■ Task objective
Leave out the pictures and give back all the entries exactly as written.

■ Source records
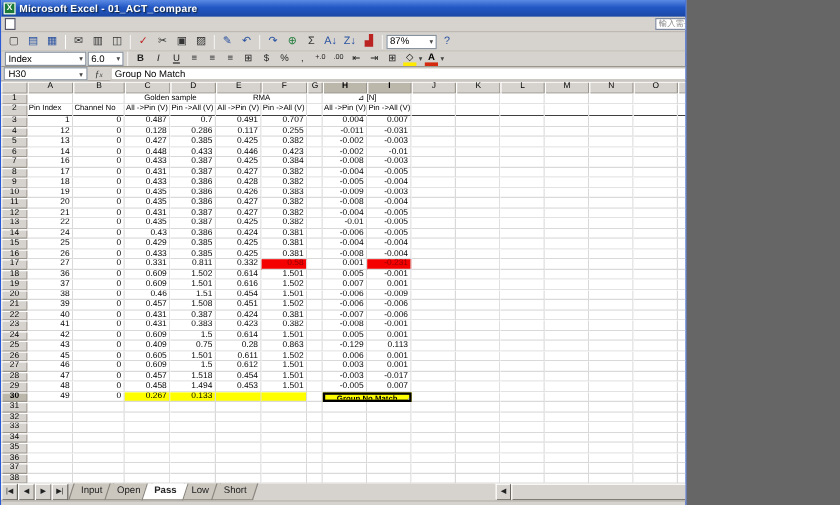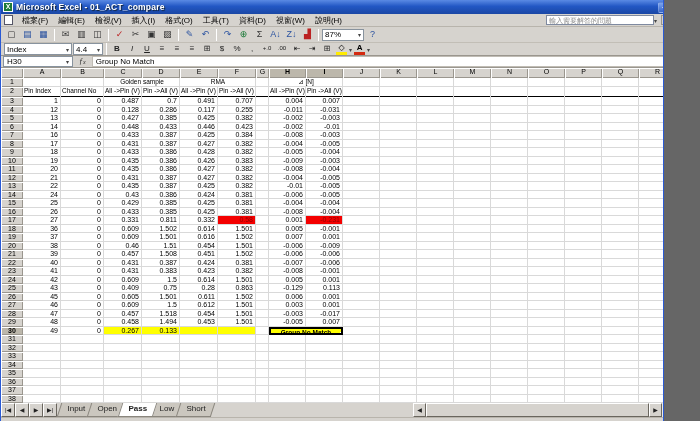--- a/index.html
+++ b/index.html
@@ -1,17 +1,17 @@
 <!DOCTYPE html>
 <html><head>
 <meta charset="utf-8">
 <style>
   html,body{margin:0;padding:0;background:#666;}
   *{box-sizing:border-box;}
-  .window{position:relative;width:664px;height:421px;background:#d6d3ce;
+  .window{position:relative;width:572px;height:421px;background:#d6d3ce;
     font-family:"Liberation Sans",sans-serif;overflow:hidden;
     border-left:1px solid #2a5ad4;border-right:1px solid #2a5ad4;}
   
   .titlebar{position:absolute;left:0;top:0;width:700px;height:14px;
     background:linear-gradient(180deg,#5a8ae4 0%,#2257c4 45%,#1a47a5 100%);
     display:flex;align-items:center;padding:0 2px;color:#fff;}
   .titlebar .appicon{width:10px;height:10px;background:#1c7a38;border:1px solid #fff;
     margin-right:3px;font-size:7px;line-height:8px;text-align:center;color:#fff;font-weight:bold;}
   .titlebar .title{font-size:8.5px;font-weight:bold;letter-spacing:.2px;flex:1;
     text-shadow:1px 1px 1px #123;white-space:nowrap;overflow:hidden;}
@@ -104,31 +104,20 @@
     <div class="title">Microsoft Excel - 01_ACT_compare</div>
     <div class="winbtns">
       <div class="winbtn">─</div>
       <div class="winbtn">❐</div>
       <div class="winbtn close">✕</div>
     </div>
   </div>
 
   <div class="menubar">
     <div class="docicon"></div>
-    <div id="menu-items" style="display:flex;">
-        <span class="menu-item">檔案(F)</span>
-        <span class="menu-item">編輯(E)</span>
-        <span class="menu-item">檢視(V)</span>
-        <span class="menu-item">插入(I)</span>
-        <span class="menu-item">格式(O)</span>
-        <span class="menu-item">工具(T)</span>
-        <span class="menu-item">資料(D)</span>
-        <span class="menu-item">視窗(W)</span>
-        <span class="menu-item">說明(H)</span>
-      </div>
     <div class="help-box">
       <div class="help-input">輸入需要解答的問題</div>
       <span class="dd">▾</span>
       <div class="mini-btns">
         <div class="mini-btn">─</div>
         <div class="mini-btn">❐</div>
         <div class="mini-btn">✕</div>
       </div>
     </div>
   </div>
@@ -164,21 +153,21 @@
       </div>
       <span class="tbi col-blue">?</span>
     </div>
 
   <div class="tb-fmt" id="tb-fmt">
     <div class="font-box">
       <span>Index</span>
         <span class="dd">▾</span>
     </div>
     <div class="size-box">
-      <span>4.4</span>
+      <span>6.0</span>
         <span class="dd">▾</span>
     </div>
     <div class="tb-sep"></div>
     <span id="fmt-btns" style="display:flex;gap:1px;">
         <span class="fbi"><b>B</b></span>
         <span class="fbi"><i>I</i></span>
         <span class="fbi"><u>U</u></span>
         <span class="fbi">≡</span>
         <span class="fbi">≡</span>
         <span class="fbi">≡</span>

■ Your solution
--- a/index.html
+++ b/index.html
@@ -1,17 +1,17 @@
 <!DOCTYPE html>
 <html><head>
 <meta charset="utf-8">
 <style>
   html,body{margin:0;padding:0;background:#666;}
   *{box-sizing:border-box;}
-  .window{position:relative;width:664px;height:421px;background:#d6d3ce;
+  .window{position:relative;width:572px;height:421px;background:#d6d3ce;
     font-family:"Liberation Sans",sans-serif;overflow:hidden;
     border-left:1px solid #2a5ad4;border-right:1px solid #2a5ad4;}
   
   .titlebar{position:absolute;left:0;top:0;width:700px;height:14px;
     background:linear-gradient(180deg,#5a8ae4 0%,#2257c4 45%,#1a47a5 100%);
     display:flex;align-items:center;padding:0 2px;color:#fff;}
   .titlebar .appicon{width:10px;height:10px;background:#1c7a38;border:1px solid #fff;
     margin-right:3px;font-size:7px;line-height:8px;text-align:center;color:#fff;font-weight:bold;}
   .titlebar .title{font-size:8.5px;font-weight:bold;letter-spacing:.2px;flex:1;
     text-shadow:1px 1px 1px #123;white-space:nowrap;overflow:hidden;}
@@ -104,31 +104,20 @@
     <div class="title">Microsoft Excel - 01_ACT_compare</div>
     <div class="winbtns">
       <div class="winbtn">─</div>
       <div class="winbtn">❐</div>
       <div class="winbtn close">✕</div>
     </div>
   </div>
 
   <div class="menubar">
     <div class="docicon"></div>
-    <div id="menu-items" style="display:flex;">
-        <span class="menu-item">檔案(F)</span>
-        <span class="menu-item">編輯(E)</span>
-        <span class="menu-item">檢視(V)</span>
-        <span class="menu-item">插入(I)</span>
-        <span class="menu-item">格式(O)</span>
-        <span class="menu-item">工具(T)</span>
-        <span class="menu-item">資料(D)</span>
-        <span class="menu-item">視窗(W)</span>
-        <span class="menu-item">說明(H)</span>
-      </div>
     <div class="help-box">
       <div class="help-input">輸入需要解答的問題</div>
       <span class="dd">▾</span>
       <div class="mini-btns">
         <div class="mini-btn">─</div>
         <div class="mini-btn">❐</div>
         <div class="mini-btn">✕</div>
       </div>
     </div>
   </div>
@@ -164,21 +153,21 @@
       </div>
       <span class="tbi col-blue">?</span>
     </div>
 
   <div class="tb-fmt" id="tb-fmt">
     <div class="font-box">
       <span>Index</span>
         <span class="dd">▾</span>
     </div>
     <div class="size-box">
-      <span>4.4</span>
+      <span>6.0</span>
         <span class="dd">▾</span>
     </div>
     <div class="tb-sep"></div>
     <span id="fmt-btns" style="display:flex;gap:1px;">
         <span class="fbi"><b>B</b></span>
         <span class="fbi"><i>I</i></span>
         <span class="fbi"><u>U</u></span>
         <span class="fbi">≡</span>
         <span class="fbi">≡</span>
         <span class="fbi">≡</span>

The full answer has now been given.